お昼時には旧市役所の広場で、子供達の弦楽アンサンブルがあり、町の人たちも集まって、無償で提供された町の特産品シードルを飲みながら、皆で一緒に楽しんでいたのが印象的でした。
その後受講者も先生もワインを飲みながらゆっくり食事して、講習会なのに本当にゆったりとした時間の過ごし方の差に、驚愕した覚えがあります。
リジューの講習会後はフランスの新幹線TGVを使ってミラノ、そしてベネツィアを観光した後、イタリアのマルケ州ウルビーノでの古楽祭に参加しました。ウルビーノはラファエロの生誕の地としても名高く、この音楽祭は長い歴史がある大規模なものです。2011年参加時は第49回目でした。(以下は今年のURLです。https://www.fima-online.org/en/urbino-early-music-2022/もう終わっていますし、サクバットのコースはなかったようです)
以下は主催者の概要です。この古楽祭はFIMA – イタリア古楽財団 – 以前は SIFD (1971 年に Giancarlo Rostirolla によって設立された Italian Recorder Society) として知られていた – は、ローマに拠点を置く非営利団体です。FIMA は、毎年ウルビーノで国際古楽コース、古楽フェスティバル、楽器製作者向けの展示会を開催しています。またFIMA は、RECERCARE と呼ばれる年次ジャーナルを発行し、専門のライブラリを維持しています。
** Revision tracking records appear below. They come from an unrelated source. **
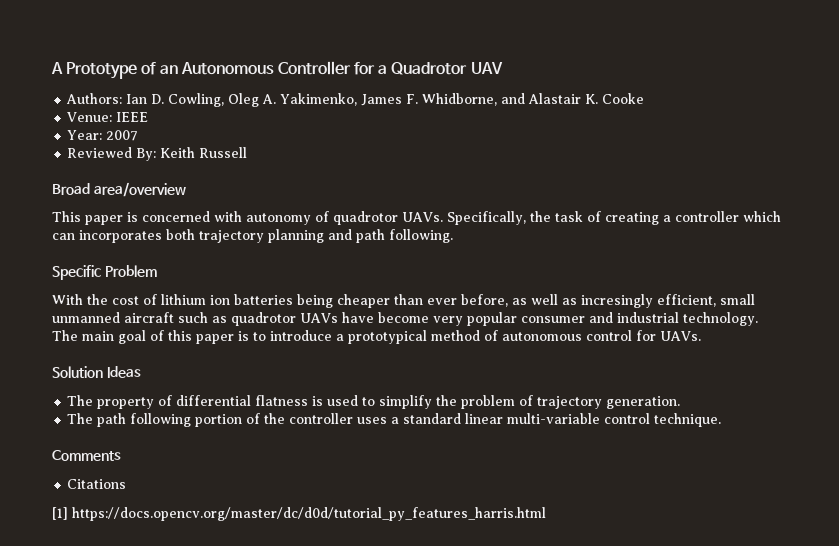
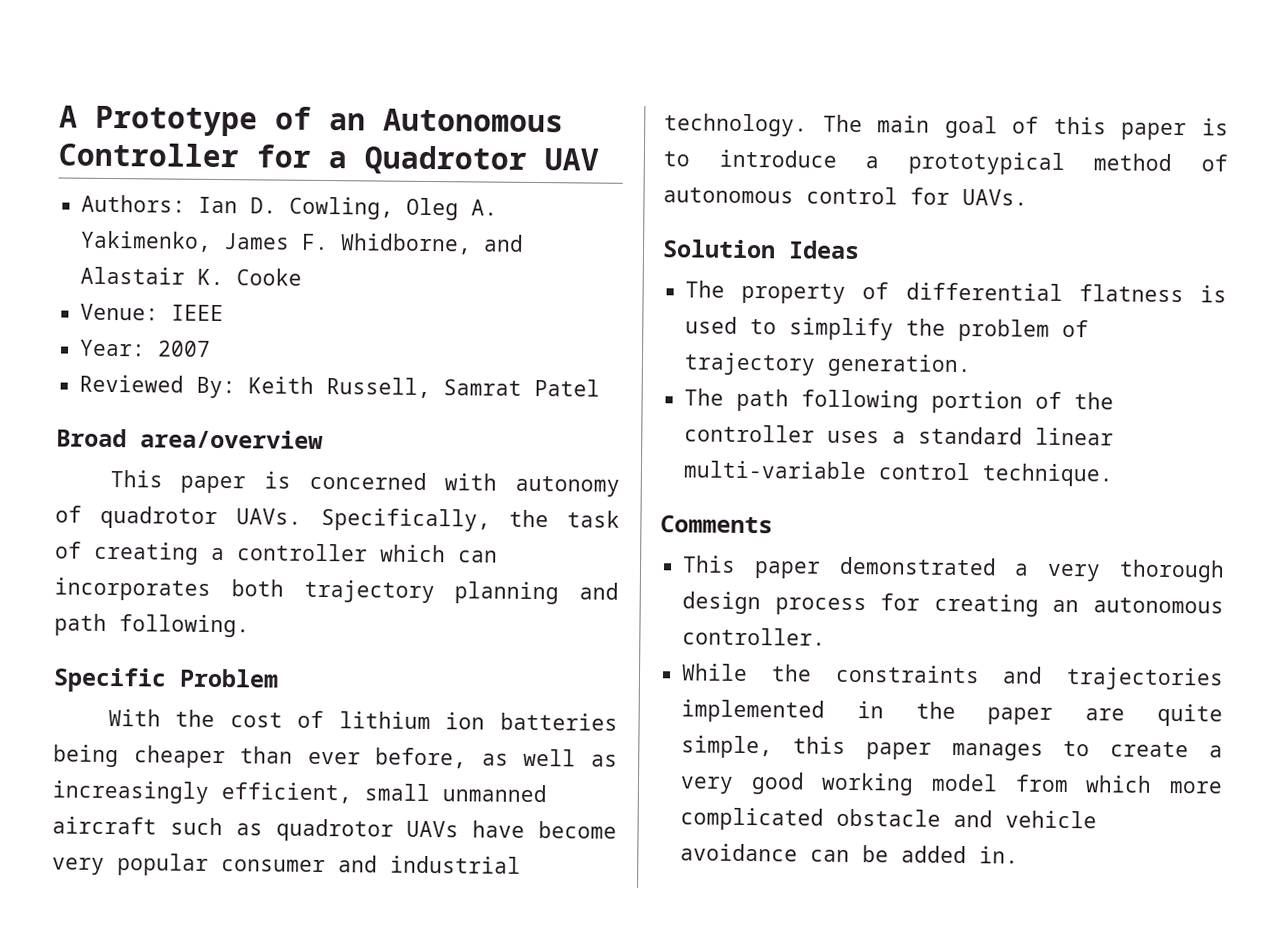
[199,147,248,158] Russell -> [326,377,601,399] Russell, Samrat Patel
[581,294,653,308] incresingly -> [52,780,209,804] increasingly
[67,479,127,489] [52,507,546,521] Citations // [1] https://docs.opencv.org/master/dc/d0d/tutorial_py_features_harris.html -> [682,555,1225,583] [682,591,1224,617] [682,627,827,646] [681,663,1224,691] [681,699,1223,727] [681,735,1223,761] [680,772,1223,796] [680,807,1098,831] [680,843,1020,864] This paper demonstrated a very thorough design process for creating an autonomous controller. // While the constraints and trajectories implemented in the paper are quite simple, this paper manages to create a very good working model from which more complicated obstacle and vehicle avoidance can be added in.

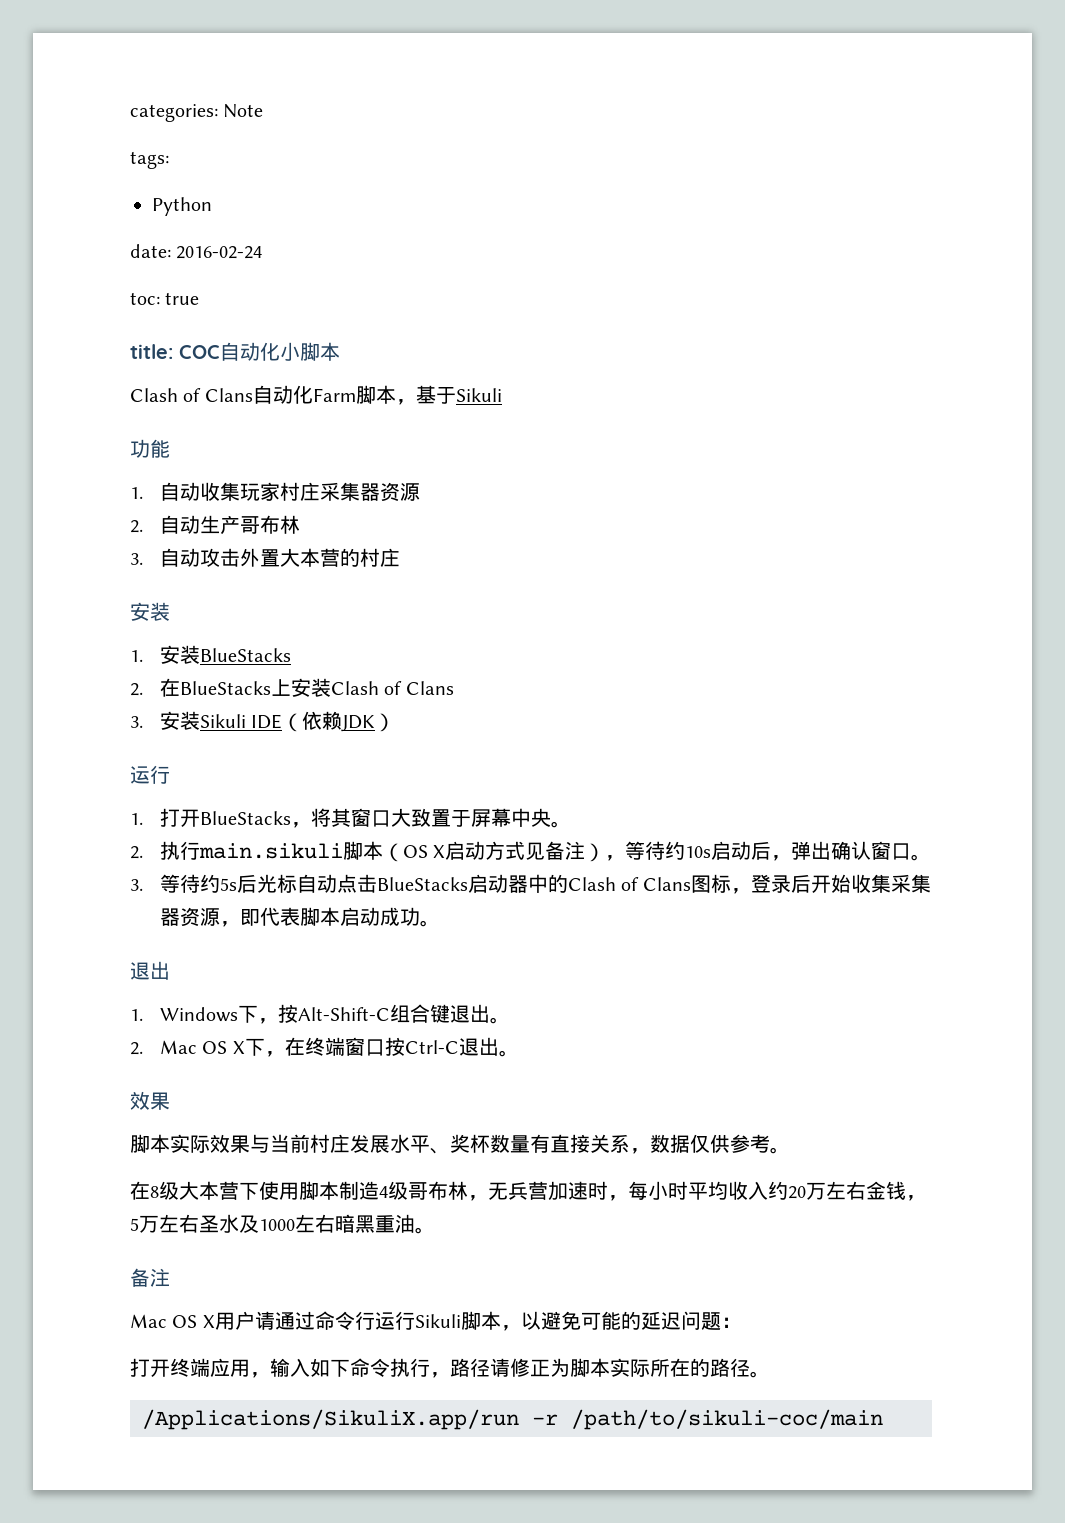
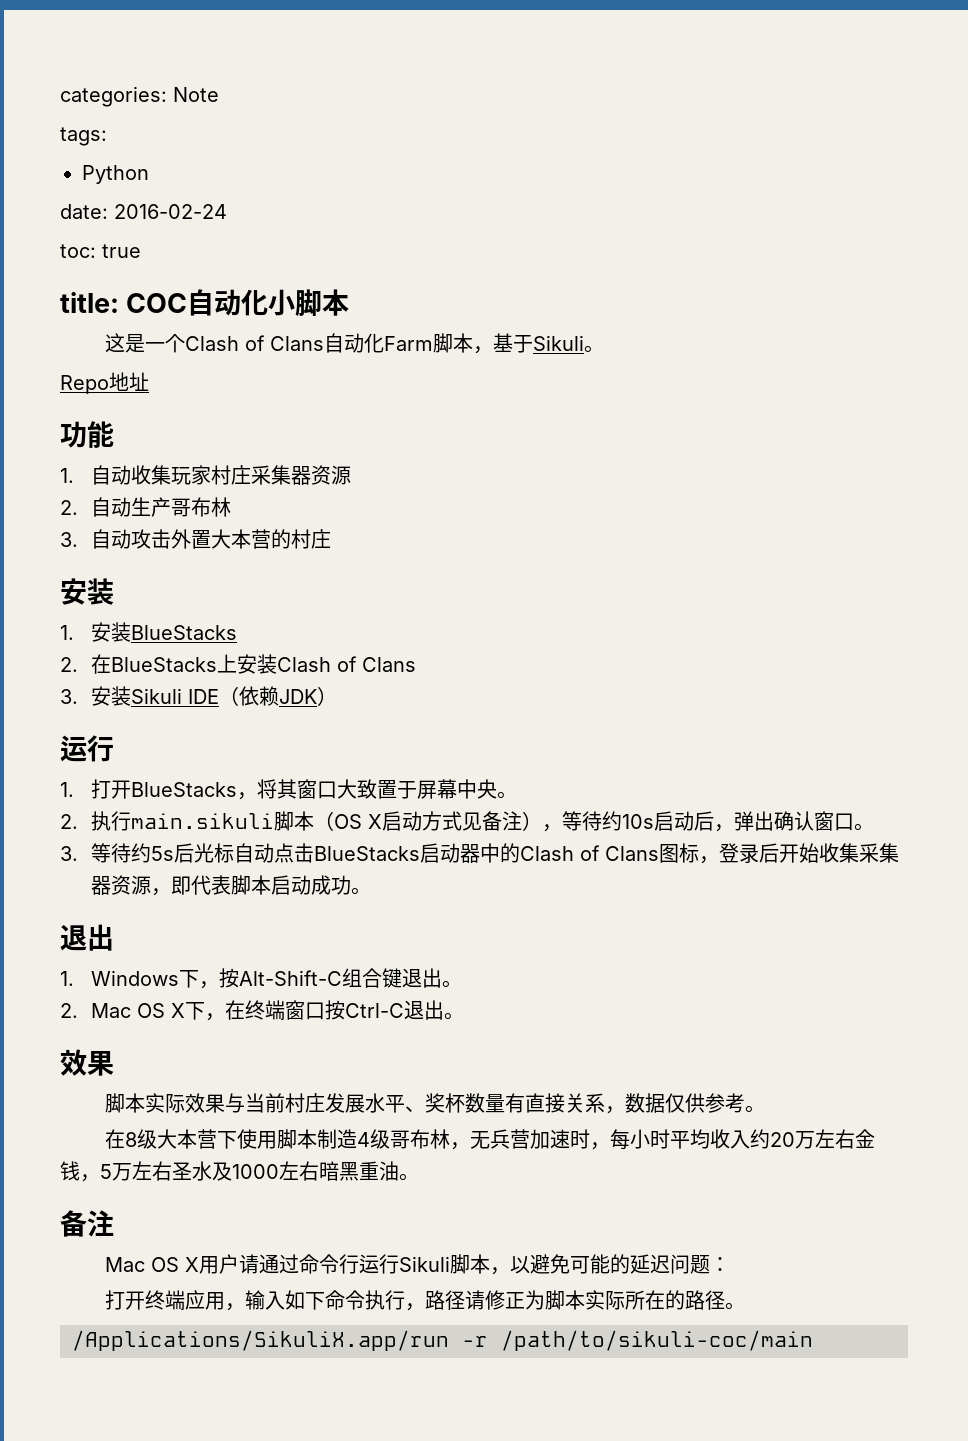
(340, 351) none -> [105,333,186,353] 这是一个
(502, 395) none -> [584,345,605,353] [60,372,149,394] 。 // Repo地址

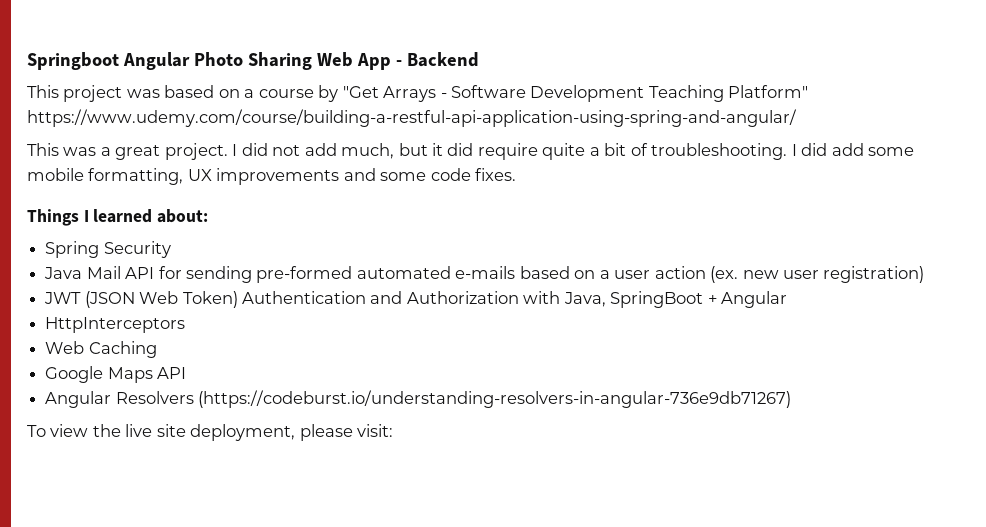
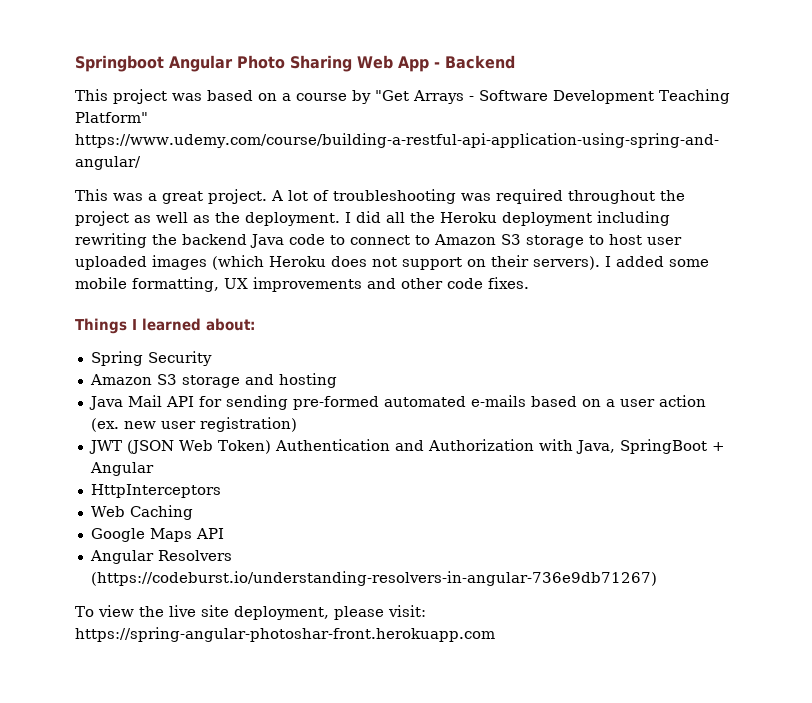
[232,143,864,160] I did not add much, but it did require quite a bit of troubleshooting. I did add -> [271,189,685,204] [75,211,670,226] [75,233,682,248] [75,255,664,270] A lot of troubleshooting was required throughout the project as well as the deployment. I did all the Heroku deployment including rewriting the backend Java code to connect to Amazon S3 storage to host user uploaded images (which Heroku does not support on their servers). I added
[380,172,427,181] some -> [401,278,443,289] other
(171, 249) none -> [89,373,337,388] // Amazon S3 storage and hosting
(394, 430) none -> [75,627,495,642] https://spring-angular-photoshar-front.herokuapp.com

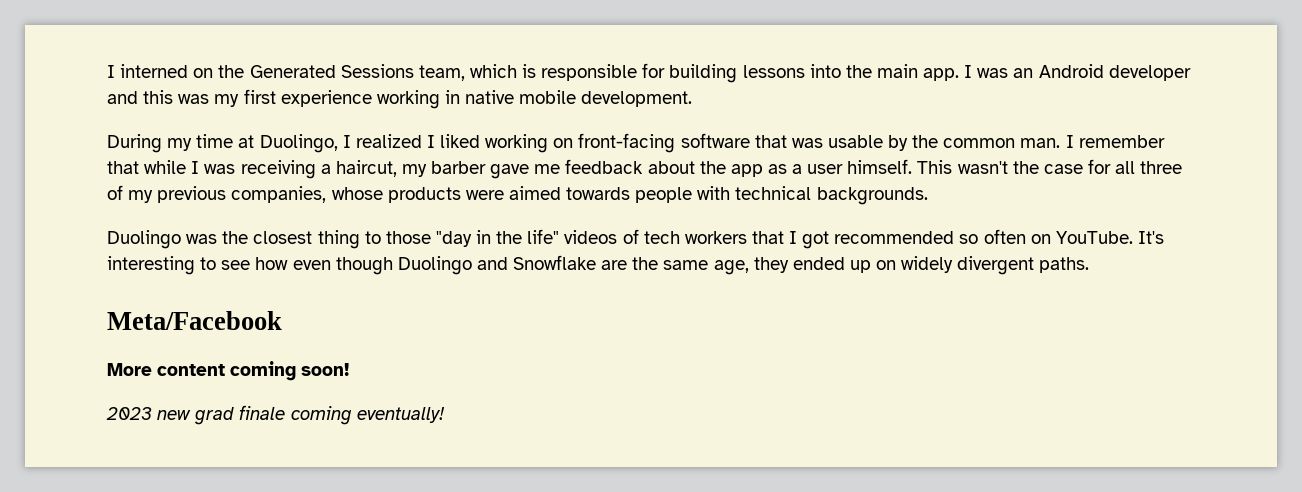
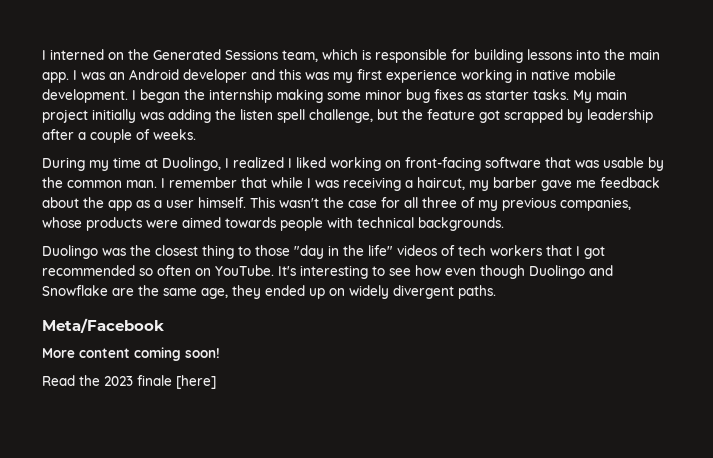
(693, 99) none -> [132,89,627,103] [42,109,653,123] [42,129,196,143] I began the internship making some minor bug fixes as starter tasks. My main project initially was adding the listen spell challenge, but the feature got scrapped by leadership after a couple of weeks.
[106,405,445,425] 2023 new grad finale coming eventually! -> [42,375,216,389] Read the 2023 finale [here]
私が参加した年はサクバットはシャルル・トゥート氏、コルネットはブルース・ディッキー氏(二人はコンチェルト・パラティーノという古楽金管アンサンブルを共催していて親密なため)合同クラスで、A=466hz(ガブリエーリの頃のヴェネツィアのピッチと言われています)でミーントーンのオルガンのある教会で、ファクシミリ(小節線のない楽譜)を使った、かなり本格的なコースでした。
サクバットの講習会の内容
①ミーントーン(中全音律、16~17世紀の作品のための音律)での、3度をハモらせるウォーミングアップ。主な注意点は♯は低め(d-f#-aをイメージすると、わかりやすい)、♭は逆に高めがコツ。
✳︎ミーントーンはピタゴラス音律(5度を完璧にハモらせる音律)の後に、3度のハモリを主眼に考えられた音律です。オクターブが完璧に割り切れないために様々な音律が存在する事はvol.1で触れました。ミーントーンの場合は歪みが大きく、それが一番表れる唸りをウルフ5度と呼びます。ミーントーンは歪みが大きいために転調が出来ないので、調性音楽が主流の後期バロックくらいからは、あまり使われなくなりました。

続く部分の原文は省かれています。